[Start of Attachment]

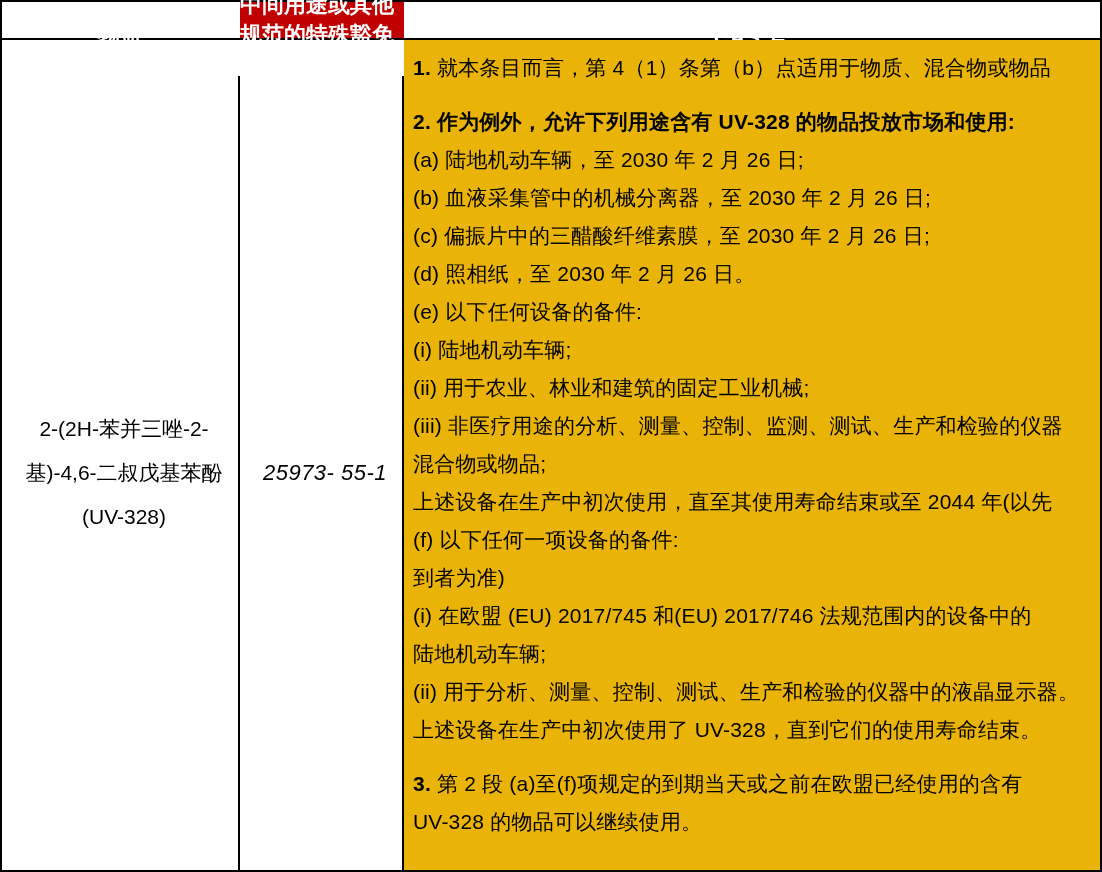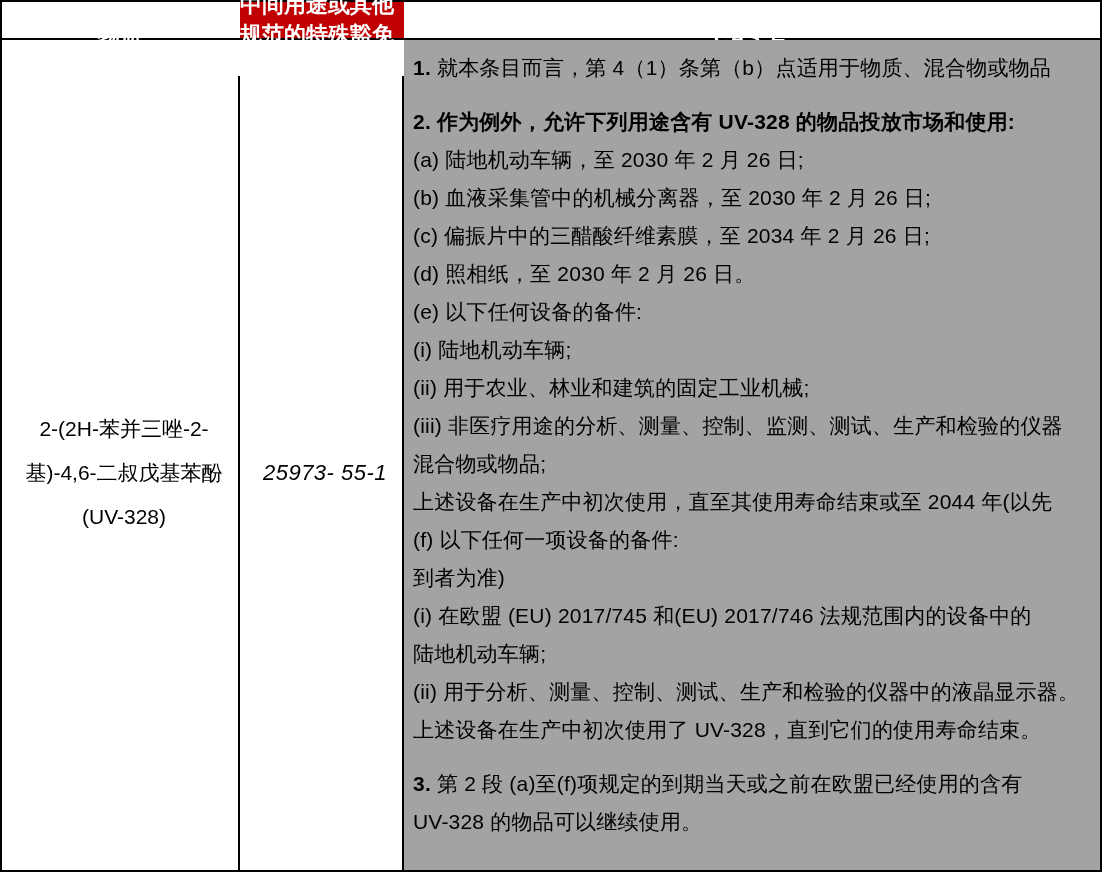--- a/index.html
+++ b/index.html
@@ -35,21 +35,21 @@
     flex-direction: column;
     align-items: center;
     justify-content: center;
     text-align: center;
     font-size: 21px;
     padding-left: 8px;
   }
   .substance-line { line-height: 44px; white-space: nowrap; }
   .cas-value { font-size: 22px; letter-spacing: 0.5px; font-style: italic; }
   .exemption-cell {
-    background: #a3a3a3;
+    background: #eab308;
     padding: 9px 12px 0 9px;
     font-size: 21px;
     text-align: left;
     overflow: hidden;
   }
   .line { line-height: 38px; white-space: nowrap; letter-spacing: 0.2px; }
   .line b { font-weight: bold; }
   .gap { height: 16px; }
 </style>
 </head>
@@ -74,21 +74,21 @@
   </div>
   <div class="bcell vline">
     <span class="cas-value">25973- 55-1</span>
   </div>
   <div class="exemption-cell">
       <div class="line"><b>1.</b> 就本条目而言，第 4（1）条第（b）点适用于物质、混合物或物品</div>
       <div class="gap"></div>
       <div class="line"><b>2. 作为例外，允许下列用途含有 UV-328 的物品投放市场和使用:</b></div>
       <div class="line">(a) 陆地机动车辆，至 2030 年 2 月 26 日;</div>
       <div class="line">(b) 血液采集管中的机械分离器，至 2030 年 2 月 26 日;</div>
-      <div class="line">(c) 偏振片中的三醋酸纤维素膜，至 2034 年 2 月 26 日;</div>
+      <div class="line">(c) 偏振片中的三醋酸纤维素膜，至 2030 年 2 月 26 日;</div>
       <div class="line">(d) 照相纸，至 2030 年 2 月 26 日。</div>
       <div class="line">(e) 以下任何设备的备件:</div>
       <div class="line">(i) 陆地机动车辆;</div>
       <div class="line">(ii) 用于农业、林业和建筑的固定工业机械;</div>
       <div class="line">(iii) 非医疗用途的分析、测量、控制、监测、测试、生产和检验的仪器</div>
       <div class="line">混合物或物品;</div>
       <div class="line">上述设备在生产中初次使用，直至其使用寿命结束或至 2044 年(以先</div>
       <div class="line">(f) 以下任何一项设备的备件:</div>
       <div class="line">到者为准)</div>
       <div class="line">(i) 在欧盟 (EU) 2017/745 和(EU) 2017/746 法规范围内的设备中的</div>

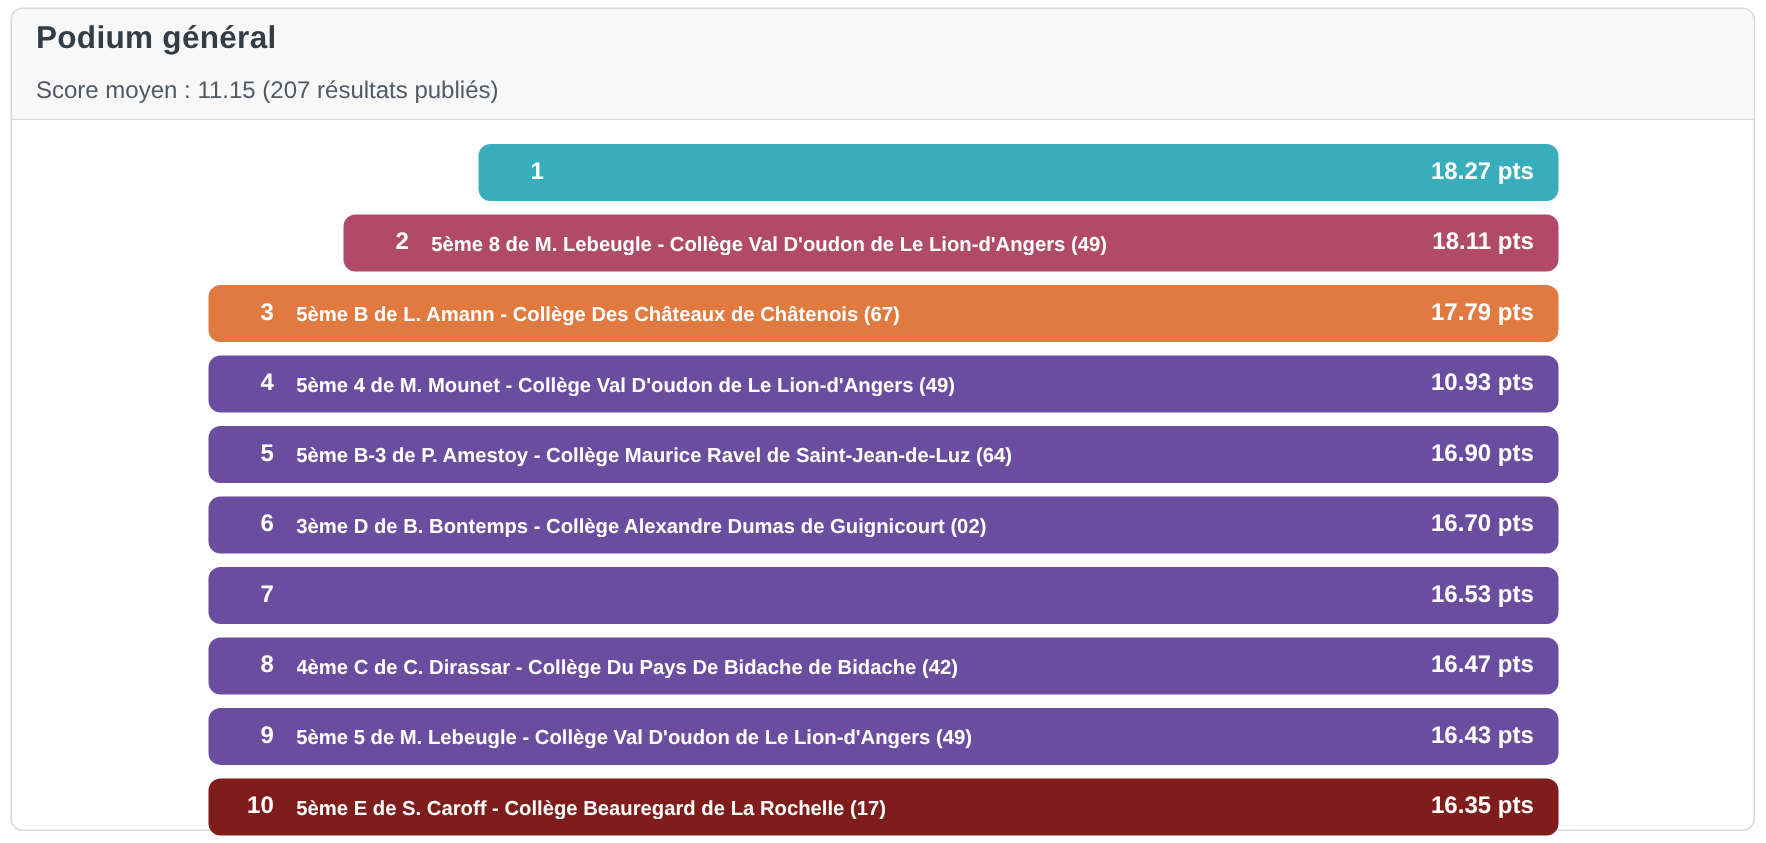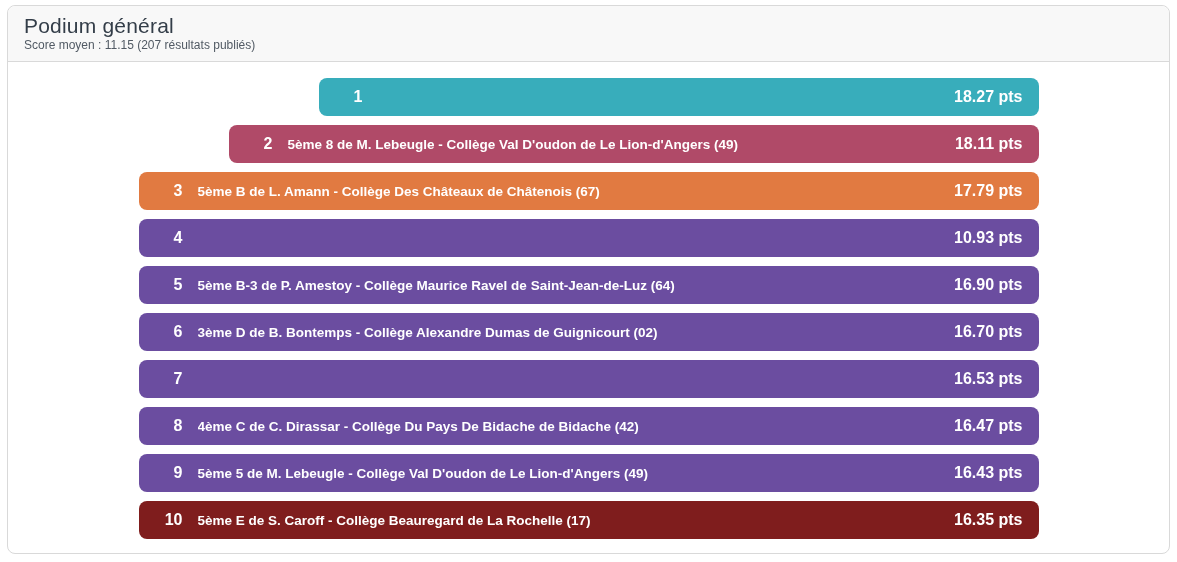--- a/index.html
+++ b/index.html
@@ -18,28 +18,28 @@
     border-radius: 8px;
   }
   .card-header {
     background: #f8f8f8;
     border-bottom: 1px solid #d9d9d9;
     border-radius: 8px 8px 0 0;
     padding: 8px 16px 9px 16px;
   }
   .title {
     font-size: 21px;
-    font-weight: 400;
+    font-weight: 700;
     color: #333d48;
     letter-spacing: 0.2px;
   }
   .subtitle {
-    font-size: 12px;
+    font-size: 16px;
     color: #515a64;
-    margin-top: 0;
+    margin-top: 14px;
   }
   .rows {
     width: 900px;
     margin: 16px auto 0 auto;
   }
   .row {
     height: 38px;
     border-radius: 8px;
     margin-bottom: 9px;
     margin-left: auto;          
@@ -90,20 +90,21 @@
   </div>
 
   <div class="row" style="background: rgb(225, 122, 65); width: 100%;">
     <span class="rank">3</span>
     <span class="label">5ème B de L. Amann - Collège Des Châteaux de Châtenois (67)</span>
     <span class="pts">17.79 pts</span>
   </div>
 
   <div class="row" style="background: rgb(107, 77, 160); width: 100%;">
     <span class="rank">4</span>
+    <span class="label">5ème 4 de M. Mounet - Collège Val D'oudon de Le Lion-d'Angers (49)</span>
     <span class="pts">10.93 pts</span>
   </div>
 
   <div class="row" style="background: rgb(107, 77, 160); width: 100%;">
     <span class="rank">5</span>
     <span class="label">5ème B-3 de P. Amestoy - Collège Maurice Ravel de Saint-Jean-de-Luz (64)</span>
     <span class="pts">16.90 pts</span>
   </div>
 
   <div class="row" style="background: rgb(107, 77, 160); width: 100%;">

[End of Attachment]

*Task description*.
For each line above that includes "Collège", make a copy.

*The completed task*.
     <span class="label">5ème B de L. Amann - Collège Des Châteaux de Châtenois (67)</span>
+    <span class="label">5ème 4 de M. Mounet - Collège Val D'oudon de Le Lion-d'Angers (49)</span>
     <span class="label">5ème B-3 de P. Amestoy - Collège Maurice Ravel de Saint-Jean-de-Luz (64)</span>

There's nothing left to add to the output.